There is also safe-rm https://adamheins.com/blog/a-safer-rm

immibis

I thought -f cancels out -i, and when you alias "rm=rm -i", and then run "rm -rf" you get "rm -i -rf" and -f is last so it still wins.

LinuxBender

That's why I always recommend having a big "buffer" of video content for such situations, ya know, for data integrity

Good idea, for safety of course. Just for completeness sake I would add one should not rely on that especially if they are using XFS and especially if using a hardware raid controller. The recursive rm may complete faster than the inodes are removed due to the nature how XFS among a few other filesystems operate in the background. I doubt many are using hardware raid controllers on their workstations but if one is on a server there is a chance there may be one and those will also perform some transactions in the background and one may get their prompt back sooner than the inodes have actually been removed. This is all edge case off course. People should have a massive .pr0n folder regardless.

OKRainbowKid

Great idea, I shall see to it right away.

contingencies

Userpace pronfs provides high latency unlinking?

satiric

Turns out that pronfs uses fsck in the background to provide the delay

hinkley

Unless you were using tcsh you had to rewrite your shell configuration though.

JoshTriplett

rm has a --preserve-root option that's enabled by default, which prevents you from removing / . I wish it had a --preserve-home option too.

mekster

Seriously, start using trash-cli. Even Windows from 30 years ago had a recycle bin.

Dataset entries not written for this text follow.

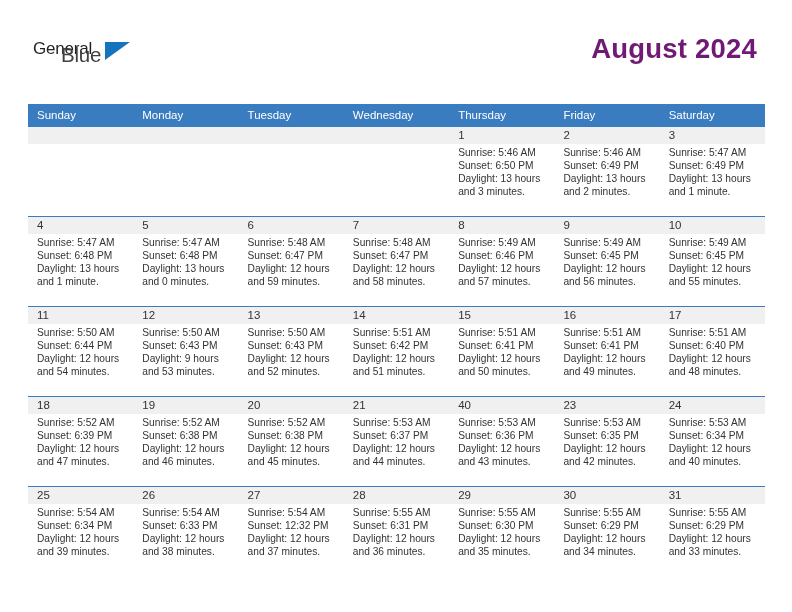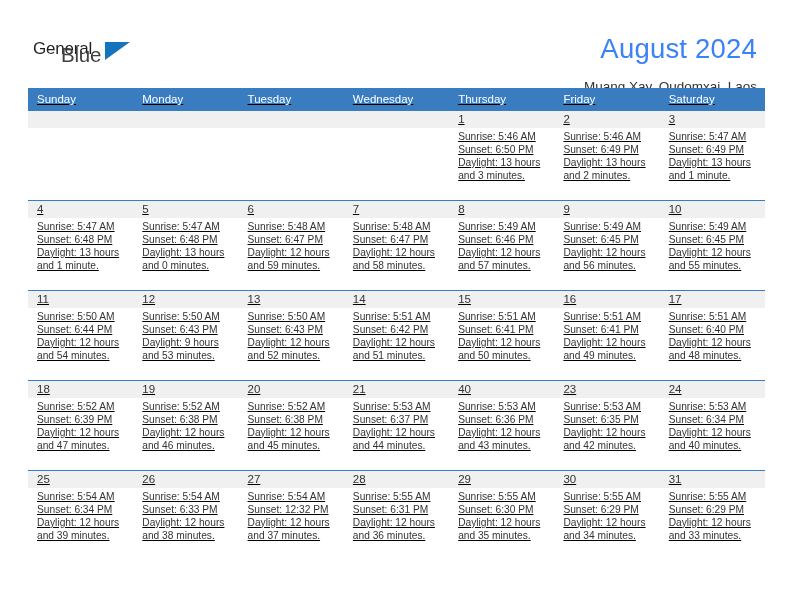--- a/index.html
+++ b/index.html
@@ -62,45 +62,44 @@
     font-size: 20.5px;
     letter-spacing: -0.2px;
     color: #404040;
     line-height: 22px;
   }
   .title {
     position: absolute;
     right: 35px;
     top: 33px;
     font-size: 27.5px;
-    color: #3b82f6;
+    color: #701a75;
     text-align: right;
     white-space: nowrap;
-    font-weight: normal;
+    font-weight: bold;
     letter-spacing: 0.2px;
   }
   .subtitle {
     position: absolute;
     right: 35px;
     top: 79px;
     font-size: 13.5px;
     color: #333333;
     text-align: right;
     white-space: nowrap;
   }
 
   
   .calendar {
     position: absolute;
     left: 28px;
-    top: 88px;
+    top: 104px;
     width: 737px;
     border-collapse: collapse;
     table-layout: fixed;
-    text-decoration: underline;
   }
   .calendar col { width: 105.28px; }
 
   thead th {
     background: #3a7cc0;
     color: #ffffff;
     font-size: 11.5px;
     font-weight: normal;
     text-align: left;
     padding: 4px 0 4px 9px;
@@ -145,21 +144,20 @@
 
 <div class="page">
 
   <div class="header">
     <div class="logo">
       <span class="logo-general">General</span>
       <span class="logo-tri"></span>
       <span class="logo-blue">Blue</span>
     </div>
     <div class="title">August 2024</div>
-    <div class="subtitle">Muang Xay, Oudomxai, Laos</div>
   </div>
 
   <table class="calendar">
     <colgroup>
       <col>
         <col>
         <col>
         <col>
         <col>
         <col>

I can’t grasp how “power users” like Linux users are stuck working in primitive environments.

accelbred

Nah, recycle bin is the wrong model. Automatic filesystem snapshoting is the way to go. Snapshots are cheap and let you recover full state from your history.

Just use btrfs, and set up btrbk to snapshot your home directory every 5 minutes, and have its gc keep every snapshot from past few hours, an hourly snapshot for past few days, and weekly for past few months.

miki123211

I wish filesystems had a first-in, first-out "garbage heap" model.

The problem with snapshots is that they take up space. The trash has the same issue, with the added drawback that you have to think about emptying it, and if you empty it before realizing you made a mistake, it won't help you.

With a "garbage heap" model, all deleted files would automatically end up on the "heap" when deleted. The heap would be exactly as large as the amount of free space you have left, and shrink when necessary by deleting the oldest files, perhaps with a minimum size (expressed in days) that would require manual action to shrink beyond.

WhyNotHugo

Snapshots of home directories grow to ridiculous amount due to trash that piles inside of it. Off the top of my head:

- ~/.local/share/docker is 29G of data that continuously mutates. - Rust/Cargo produce "target" directories in $PWD whenever they run, which is gigabytes of crap littered all over the place.

Keeping snapshots of home would take up a huge amount of disk space, especially if you ever want to keep more than one.

That said, keeping TWO snapshots for 24hs for "un-deleting" files might be an interesting idea.

wruza

Recycle bin is just a different model. I have full disk weekly and homedir daily backups and could use live snapshots too, but it’s just easier to dig into the bin sorted by deletion date.

Ferret7446

If you delete things from a file manager in Linux, they all generally go into the Trash too.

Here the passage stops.